§ **Try it**
Set down nothing except the lines starting at the one with "- 2. Email: security@example.com" and ending at the final line of the material, each word for word.
____________
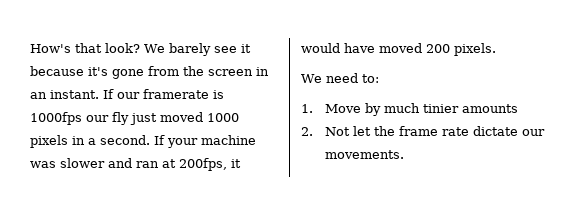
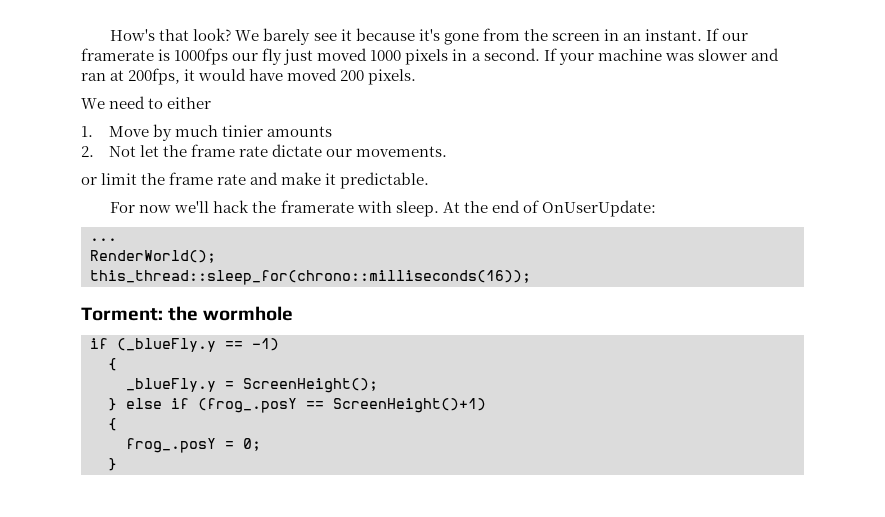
- We need to:
+ We need to either
+ or limit the frame rate and make it predictable.
+ For now we'll hack the framerate with sleep. At the end of OnUserUpdate:
+ ...
+ RenderWorld();
+ this_thread::sleep_for(chrono::milliseconds(16));
+ Torment: the wormhole
+ if (_blueFly.y == -1)
+ {
+ _blueFly.y = ScreenHeight();
+ } else if (frog_.posY == ScreenHeight()+1)
+ {
+ frog_.posY = 0;
+ }

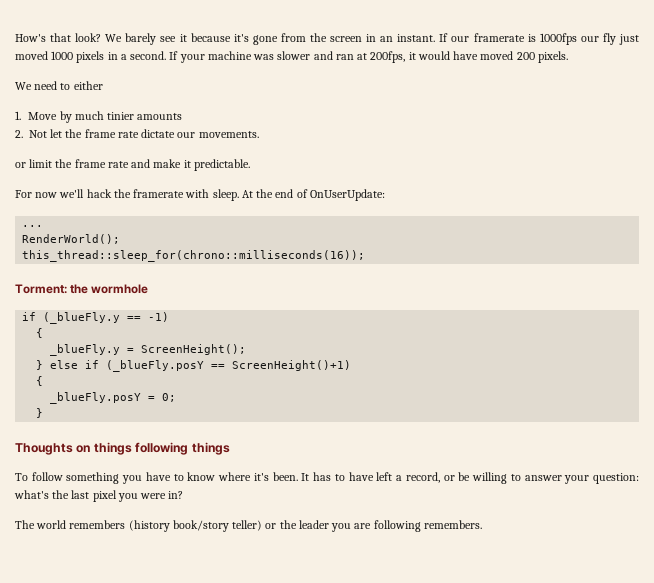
- } else if (frog_.posY == ScreenHeight()+1)
+ } else if (_blueFly.posY == ScreenHeight()+1)
- frog_.posY = 0;
+ _blueFly.posY = 0;
+ Thoughts on things following things
+ To follow something you have to know where it's been. It has to have left a record, or be willing to answer your question: what's the last pixel you were in?
+ The world remembers (history book/story teller) or the leader you are following remembers.

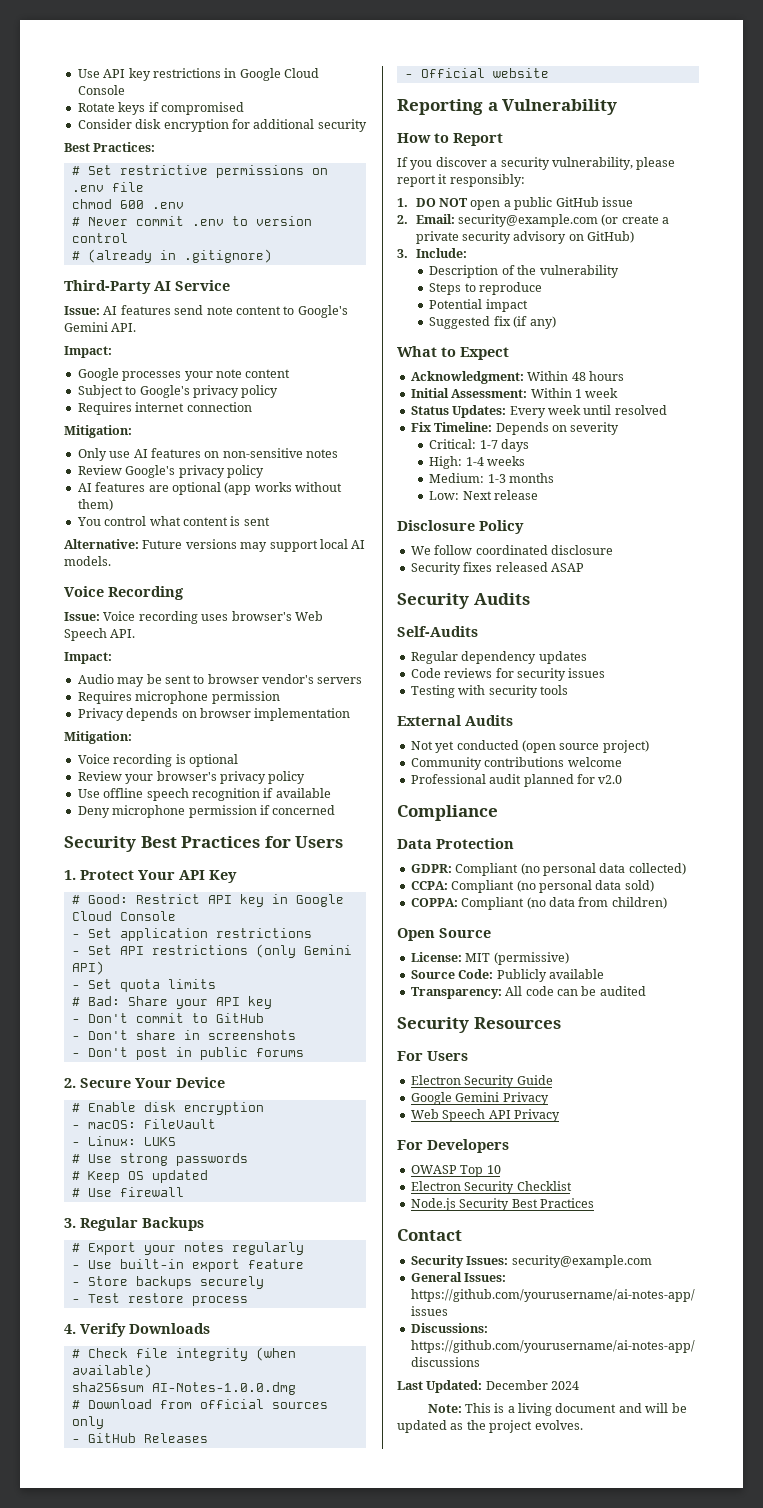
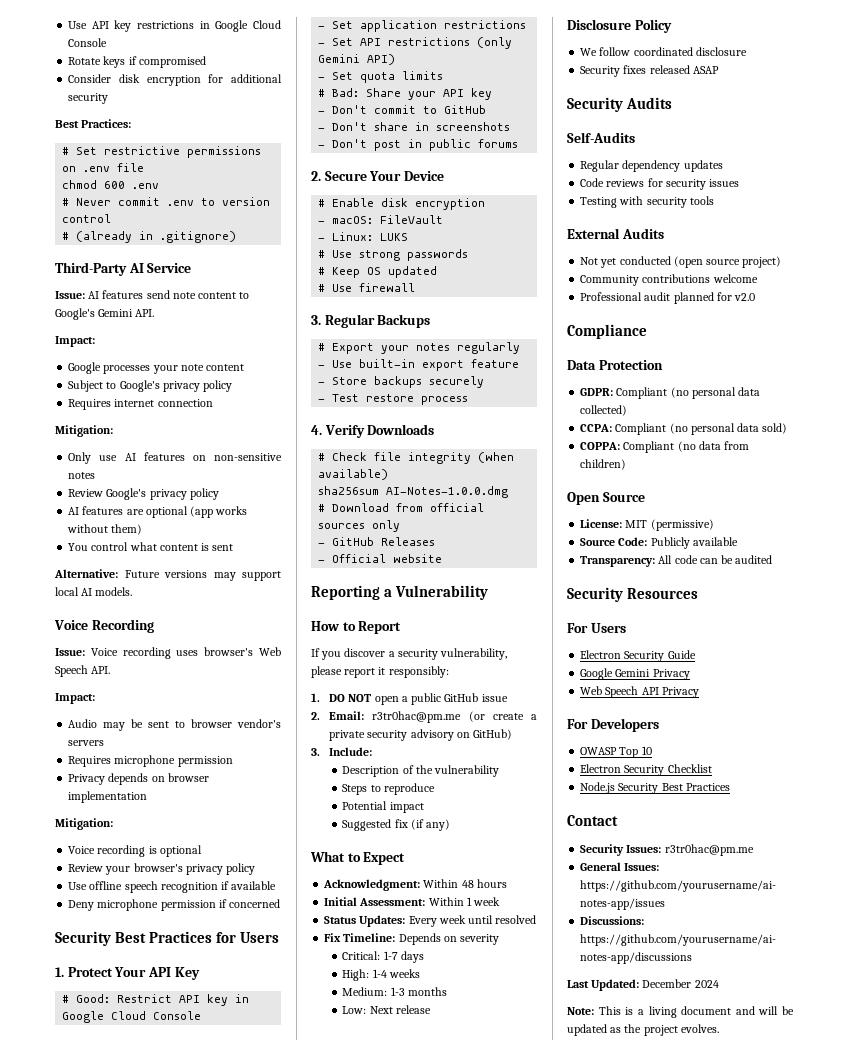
- 2. Email: security@example.com (or create a private security advisory on GitHub)
+ 2. Email: r3tr0hac@pm.me (or create a private security advisory on GitHub)
- Security Issues: security@example.com
+ Security Issues: r3tr0hac@pm.me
____________
§ **Task response**
- 2. Email: security@example.com (or create a private security advisory on GitHub)
+ 2. Email: r3tr0hac@pm.me (or create a private security advisory on GitHub)
- Security Issues: security@example.com
+ Security Issues: r3tr0hac@pm.me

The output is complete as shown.